- Records for processing -

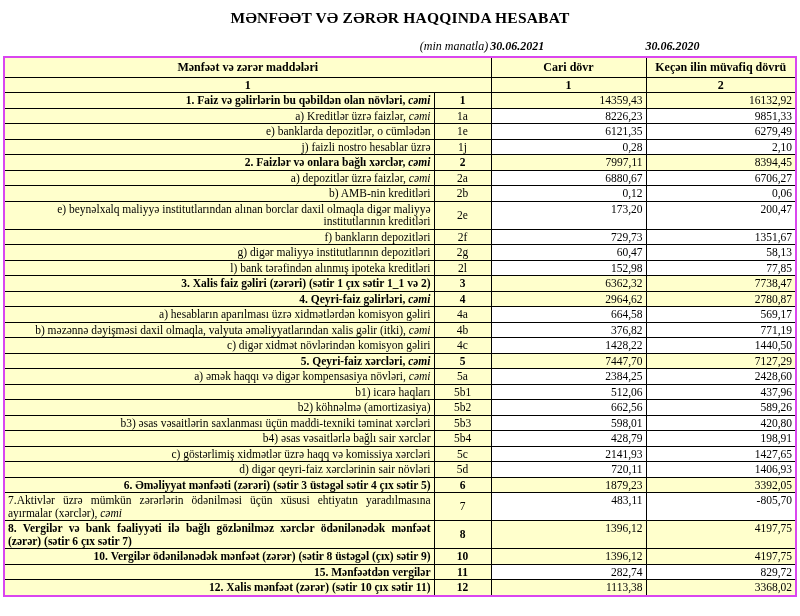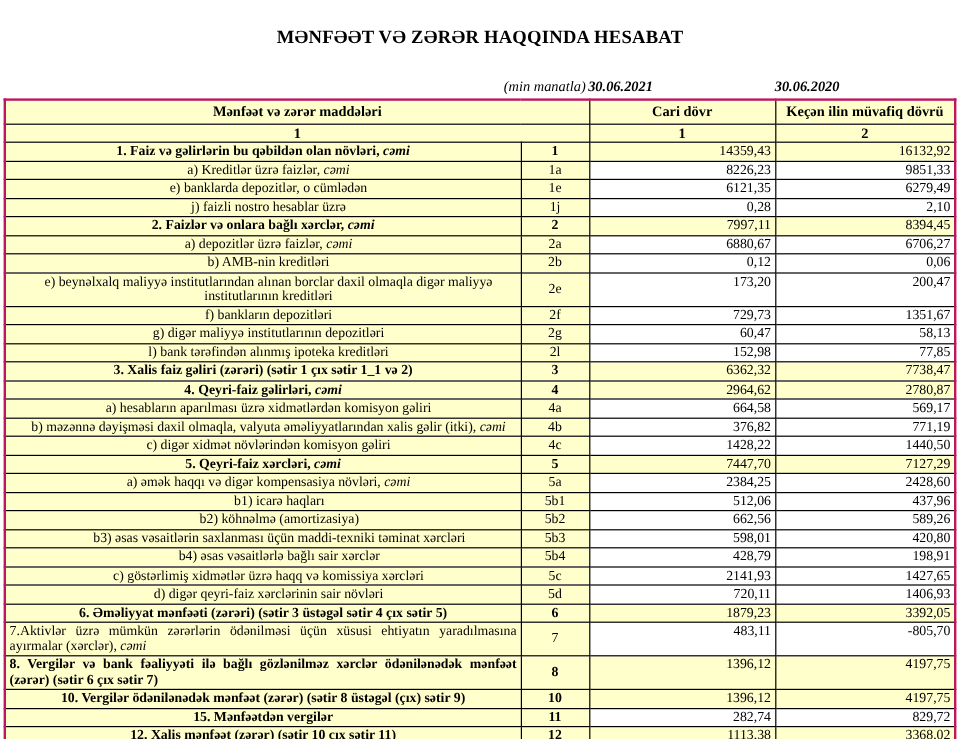--- a/index.html
+++ b/index.html
@@ -3,46 +3,46 @@
 <meta charset="utf-8">
 <style>
   html,body{margin:0;padding:0;background:#ffffff;}
   body{
     width:800px;height:616px;overflow:hidden;
     font-family:"Liberation Serif","DejaVu Serif",serif;
     color:#000;
   }
   .title{
     text-align:center;font-weight:bold;font-size:15.5px;
-    padding-top:23px;letter-spacing:.2px;
+    padding-top:9px;letter-spacing:.2px;
   }
   .subhead{
-    display:flex;margin:24px 0 2px 3px;width:794px;
+    display:flex;margin:12px 0 2px 3px;width:794px;
     font-size:12px;font-style:italic;align-items:flex-end;
   }
   .subhead .unit{width:487px;text-align:right;padding-right:2px;}
   .subhead .date{font-weight:bold;padding-right:3px;}
   .subhead .d1{width:153px;}
   .subhead .d2{width:149px;}
   table{
     border-collapse:collapse;table-layout:fixed;
     margin-left:3px;width:794px;
-    border:2px solid #be185d;
+    border:2px solid #d946ef;
   }
   th,td{
     border:1px solid #000;
     font-size:11.5px;line-height:12.5px;
     padding:1px 3px;
     background:#FFFFCC;
     overflow:hidden;
   }
   thead th{text-align:center;font-size:12px;}
   tr.h1 th{height:17px;vertical-align:middle;}
   tr.h2 th{height:11px;line-height:11px;}
-  td.lbl{text-align:center;vertical-align:middle;}
+  td.lbl{text-align:right;vertical-align:middle;}
   td.lbl.ind1{padding-left:12px;}
   td.lbl.ind2{padding-left:30px;font-family:Liberation Serif, serif;}
   td.lbl.just{text-align:justify;font-family:Liberation Serif, serif;}
   td.code{text-align:center;vertical-align:middle;}
   td.val{text-align:right;vertical-align:top;}
   td.val.plain{background:#ffffff;font-weight:normal;margin-left:28px;}
   tr.bold td.lbl, tr.bold td.code{font-weight:bold;}
   tr.shaded td.val{font-weight:normal;}
   i{font-style:italic;}
   tr{height:15px;}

- Work instruction -
Except for the pictures, give all the material above again verbatim.

- Output below -
--- a/index.html
+++ b/index.html
@@ -3,46 +3,46 @@
 <meta charset="utf-8">
 <style>
   html,body{margin:0;padding:0;background:#ffffff;}
   body{
     width:800px;height:616px;overflow:hidden;
     font-family:"Liberation Serif","DejaVu Serif",serif;
     color:#000;
   }
   .title{
     text-align:center;font-weight:bold;font-size:15.5px;
-    padding-top:23px;letter-spacing:.2px;
+    padding-top:9px;letter-spacing:.2px;
   }
   .subhead{
-    display:flex;margin:24px 0 2px 3px;width:794px;
+    display:flex;margin:12px 0 2px 3px;width:794px;
     font-size:12px;font-style:italic;align-items:flex-end;
   }
   .subhead .unit{width:487px;text-align:right;padding-right:2px;}
   .subhead .date{font-weight:bold;padding-right:3px;}
   .subhead .d1{width:153px;}
   .subhead .d2{width:149px;}
   table{
     border-collapse:collapse;table-layout:fixed;
     margin-left:3px;width:794px;
-    border:2px solid #be185d;
+    border:2px solid #d946ef;
   }
   th,td{
     border:1px solid #000;
     font-size:11.5px;line-height:12.5px;
     padding:1px 3px;
     background:#FFFFCC;
     overflow:hidden;
   }
   thead th{text-align:center;font-size:12px;}
   tr.h1 th{height:17px;vertical-align:middle;}
   tr.h2 th{height:11px;line-height:11px;}
-  td.lbl{text-align:center;vertical-align:middle;}
+  td.lbl{text-align:right;vertical-align:middle;}
   td.lbl.ind1{padding-left:12px;}
   td.lbl.ind2{padding-left:30px;font-family:Liberation Serif, serif;}
   td.lbl.just{text-align:justify;font-family:Liberation Serif, serif;}
   td.code{text-align:center;vertical-align:middle;}
   td.val{text-align:right;vertical-align:top;}
   td.val.plain{background:#ffffff;font-weight:normal;margin-left:28px;}
   tr.bold td.lbl, tr.bold td.code{font-weight:bold;}
   tr.shaded td.val{font-weight:normal;}
   i{font-style:italic;}
   tr{height:15px;}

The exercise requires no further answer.